Located in the brain, “mirror neurons respond to the movement of another living being.” In this process, the neurons in one animal (human or otherwise) may get triggered just by watching the actions of another animal.” During 1990s testing on monkeys, scientists found that a monkey watching a buddy eat a banana activated neurons in its brain as if it, too, were eating a banana. Daniel Goleman in Social Intelligence: The New Science of Human Relationships explains why this is. His explanation is that brains have come to synchronize themselves to other brains to form cohesive bonds in society for survival.
How this may affect us as eaters is enlightening. Generally people with eating disorders have all-or-nothing, this-way or that-way rigid thinking. When they’re around people who are like them in the way they speak or act—or eat—their brains both mirror what others are doing and are mirrored by others. How do you think that affects their behavior around food and in thinking about weight issues? You’re correct if you believe that it reinforces it. You think and act like me and I think and act like you. Well, that process doesn’t get any one in recovery very far if you’re both troubled eaters.
When we’re around people, our behavior impacts them and vice versa. Neuron mirroring is why, says science, we may become more like our friends, relatives, or co-workers, and they may become more like us. That’s why it’s crucial to surround yourself with healthy people, especially healthy eaters.
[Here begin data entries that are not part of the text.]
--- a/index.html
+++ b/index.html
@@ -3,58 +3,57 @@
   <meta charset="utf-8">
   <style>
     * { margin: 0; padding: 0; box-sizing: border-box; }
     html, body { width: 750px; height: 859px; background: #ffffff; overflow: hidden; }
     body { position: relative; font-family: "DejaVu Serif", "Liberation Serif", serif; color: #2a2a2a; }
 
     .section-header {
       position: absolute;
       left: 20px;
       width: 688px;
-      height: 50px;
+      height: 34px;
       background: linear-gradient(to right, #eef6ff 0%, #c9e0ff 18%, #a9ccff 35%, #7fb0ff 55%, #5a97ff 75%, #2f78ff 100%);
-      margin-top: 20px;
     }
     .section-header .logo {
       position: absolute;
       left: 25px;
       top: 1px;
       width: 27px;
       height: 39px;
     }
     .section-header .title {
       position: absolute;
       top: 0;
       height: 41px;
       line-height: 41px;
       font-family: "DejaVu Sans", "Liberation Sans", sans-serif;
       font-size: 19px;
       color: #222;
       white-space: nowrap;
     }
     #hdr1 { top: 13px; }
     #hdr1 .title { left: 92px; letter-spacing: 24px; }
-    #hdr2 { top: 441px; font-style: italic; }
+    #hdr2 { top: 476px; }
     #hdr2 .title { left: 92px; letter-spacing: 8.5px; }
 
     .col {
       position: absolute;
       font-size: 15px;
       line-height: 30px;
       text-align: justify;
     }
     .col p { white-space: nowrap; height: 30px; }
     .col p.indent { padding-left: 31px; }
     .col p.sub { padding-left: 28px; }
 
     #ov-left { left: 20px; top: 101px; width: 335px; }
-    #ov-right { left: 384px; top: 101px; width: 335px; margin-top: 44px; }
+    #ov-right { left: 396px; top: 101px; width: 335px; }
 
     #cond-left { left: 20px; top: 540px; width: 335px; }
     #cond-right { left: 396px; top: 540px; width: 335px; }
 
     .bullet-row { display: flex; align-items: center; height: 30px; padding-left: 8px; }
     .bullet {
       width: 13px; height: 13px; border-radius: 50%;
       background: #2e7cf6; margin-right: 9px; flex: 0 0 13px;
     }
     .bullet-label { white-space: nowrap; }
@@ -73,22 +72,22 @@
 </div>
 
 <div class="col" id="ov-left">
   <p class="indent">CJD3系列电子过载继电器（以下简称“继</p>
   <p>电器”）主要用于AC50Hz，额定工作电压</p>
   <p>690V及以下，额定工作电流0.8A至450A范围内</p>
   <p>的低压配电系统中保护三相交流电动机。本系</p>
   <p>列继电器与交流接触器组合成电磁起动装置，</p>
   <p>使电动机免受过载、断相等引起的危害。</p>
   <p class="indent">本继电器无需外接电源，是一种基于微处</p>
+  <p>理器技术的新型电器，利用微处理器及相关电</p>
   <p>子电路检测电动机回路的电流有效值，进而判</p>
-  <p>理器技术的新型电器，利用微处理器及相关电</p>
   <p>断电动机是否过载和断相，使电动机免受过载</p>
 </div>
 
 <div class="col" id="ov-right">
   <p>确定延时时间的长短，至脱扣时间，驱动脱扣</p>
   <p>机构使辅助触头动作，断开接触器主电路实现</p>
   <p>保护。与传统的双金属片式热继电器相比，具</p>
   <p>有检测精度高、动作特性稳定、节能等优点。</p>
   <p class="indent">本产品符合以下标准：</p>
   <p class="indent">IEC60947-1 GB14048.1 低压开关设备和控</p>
You may feel uncomfortable and insecure around them, but you’ll benefit in the long run by hanging around folks who are insightful, reflective, into health, and interested in emotional growth. By being around healthier people, because of mirror neurons, you have a shot at being healthier too.
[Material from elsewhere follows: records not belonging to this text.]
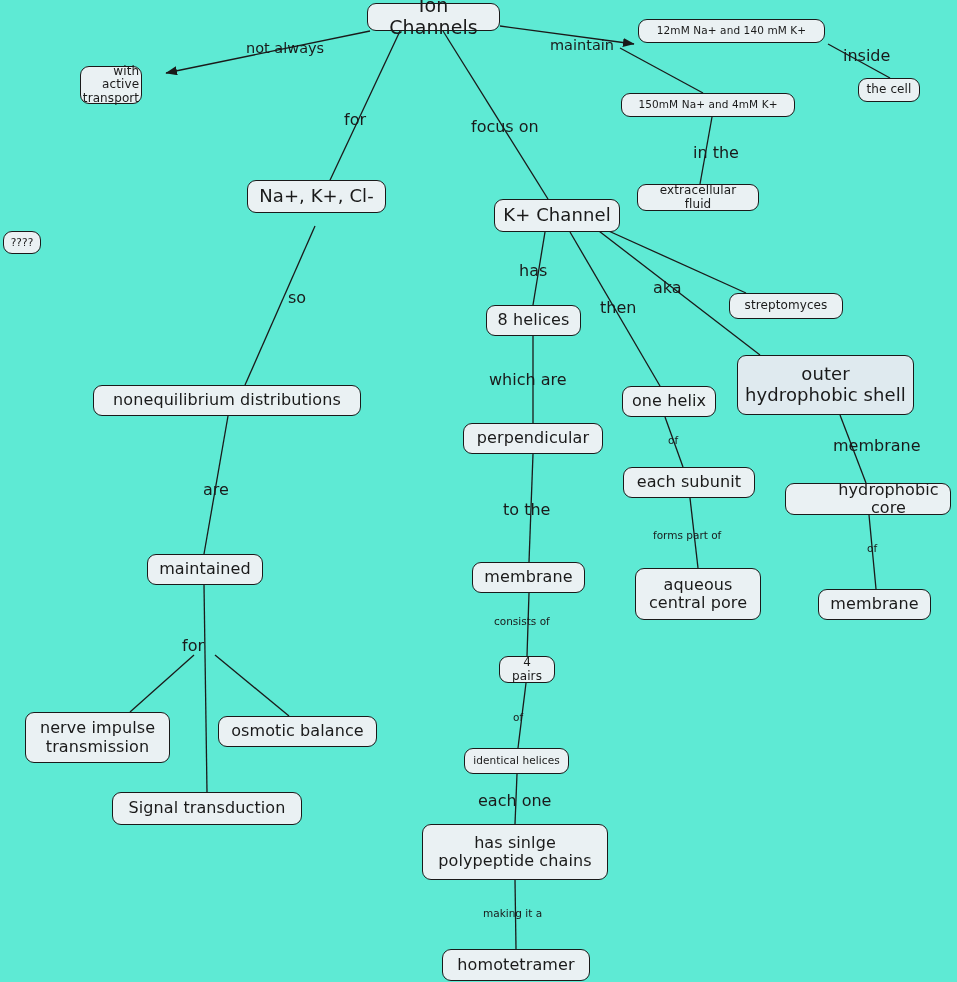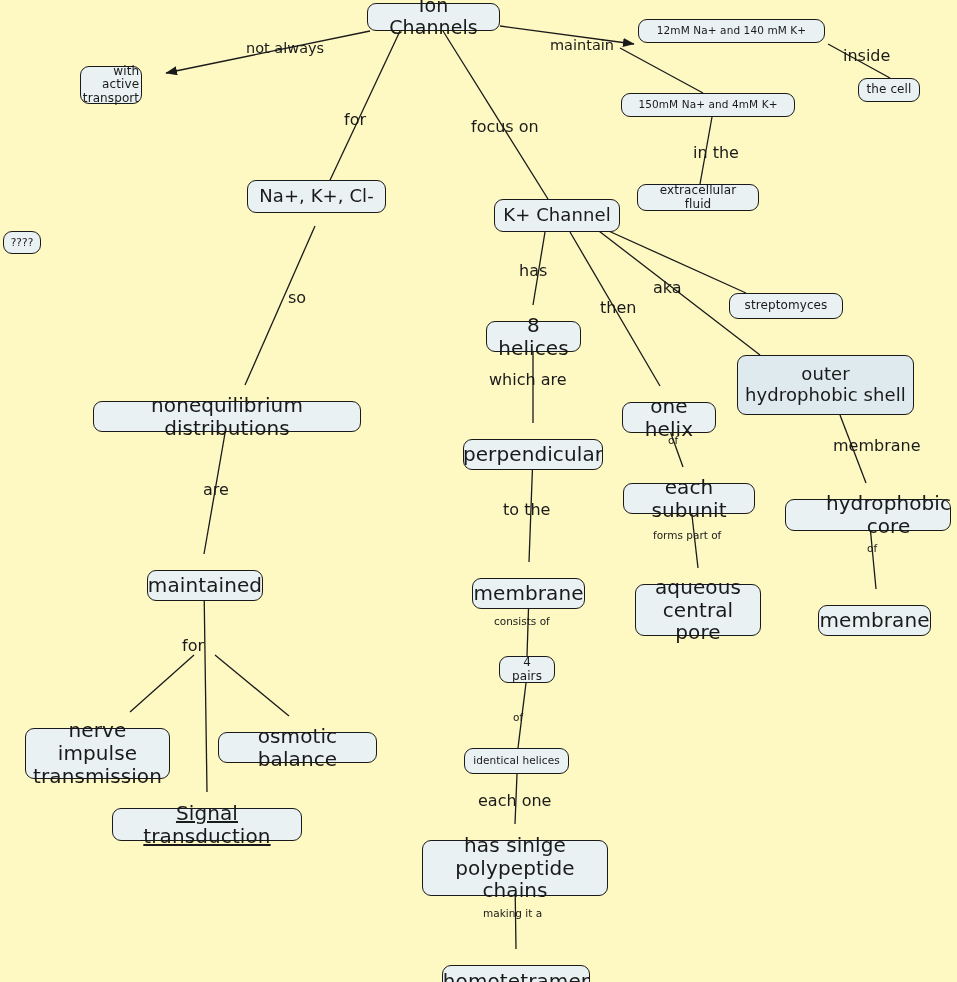--- a/index.html
+++ b/index.html
@@ -8,21 +8,21 @@
     background: #ffffff;
   }
   body {
     font-family: "DejaVu Sans", sans-serif;
     -webkit-font-smoothing: antialiased;
   }
   #canvas {
     position: relative;
     width: 957px;
     height: 982px;
-    background: #fef9c3;
+    background: #5eead4;
     overflow: hidden;
   }
   #edge-layer {
     position: absolute;
     left: 0;
     top: 0;
     width: 957px;
     height: 982px;
     pointer-events: none;
   }
@@ -44,21 +44,21 @@
   }
   .node.deep {
     background: #dfeaef;
     border-width: 1.6px;
   }
   .node.thick {
     border-width: 1.8px;
   }
   .fs-xs { font-size: 10.5px; }
   .fs-sm { font-size: 12px; }
-  .fs-lg { font-size: 20px; margin-top: 16px; }
+  .fs-lg { font-size: 16px; }
   .fs-xl { font-size: 18px; }
   .fs-xxl { font-size: 19px; }
   .edge-label {
     position: absolute;
     color: #1a1a1a;
     white-space: nowrap;
     background: transparent;
     line-height: 1;
   }
   .el-xs { font-size: 10.5px; }
@@ -128,21 +128,21 @@
       <div class="node fs-lg thick" style="left: 147px; top: 554px; width: 116px; height: 31px;">maintained</div>
       <div class="node fs-lg thick" style="left: 472px; top: 562px; width: 113px; height: 31px;">membrane</div>
       <div class="node fs-lg" style="left: 635px; top: 568px; width: 126px; height: 52px;">aqueous
 central pore</div>
       <div class="node fs-lg thick" style="left: 818px; top: 589px; width: 113px; height: 31px;">membrane</div>
       <div class="node fs-sm" style="left: 499px; top: 656px; width: 56px; height: 27px;">4 pairs</div>
       <div class="node fs-lg thick" style="left: 25px; top: 712px; width: 145px; height: 51px;">nerve impulse
 transmission</div>
       <div class="node fs-lg thick" style="left: 218px; top: 716px; width: 159px; height: 31px;">osmotic balance</div>
       <div class="node fs-xs" style="left: 464px; top: 748px; width: 105px; height: 26px;">identical helices</div>
-      <div class="node fs-lg thick" style="left: 112px; top: 792px; width: 190px; height: 33px; text-decoration: underline;">Signal transduction</div>
+      <div class="node fs-lg thick" style="left: 112px; top: 792px; width: 190px; height: 33px;">Signal transduction</div>
       <div class="node fs-lg thick" style="left: 422px; top: 824px; width: 186px; height: 56px;">has sinlge
 polypeptide chains</div>
       <div class="node fs-lg thick" style="left: 442px; top: 949px; width: 148px; height: 32px;">homotetramer</div>
     </div>
   <div id="label-layer">
       <div class="edge-label el-md" style="left: 246px; top: 41px;">not always</div>
       <div class="edge-label el-md" style="left: 550px; top: 38px;">maintain</div>
       <div class="edge-label el-sm" style="left: 843px; top: 48px;">inside</div>
       <div class="edge-label el-sm" style="left: 693px; top: 145px;">in the</div>
       <div class="edge-label el-lg" style="left: 344px; top: 112px;">for</div>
Which people in your life are so much like you in unhealthy eating habits that you’re almost assured to never change for the better? Why do you hang out with them? Perhaps because they won’t reject you or you don’t feel inferior around them. But what are they doing that’s positive for you? Who are healthful eating models, not just in the way they eat, but in the way they think and act around food? Spend more time with them and less time with others who have poor eating habits, and you’ll notice your attitudes and behaviors slowly transforming. Give mirror neurons a chance to improve your eating and they will.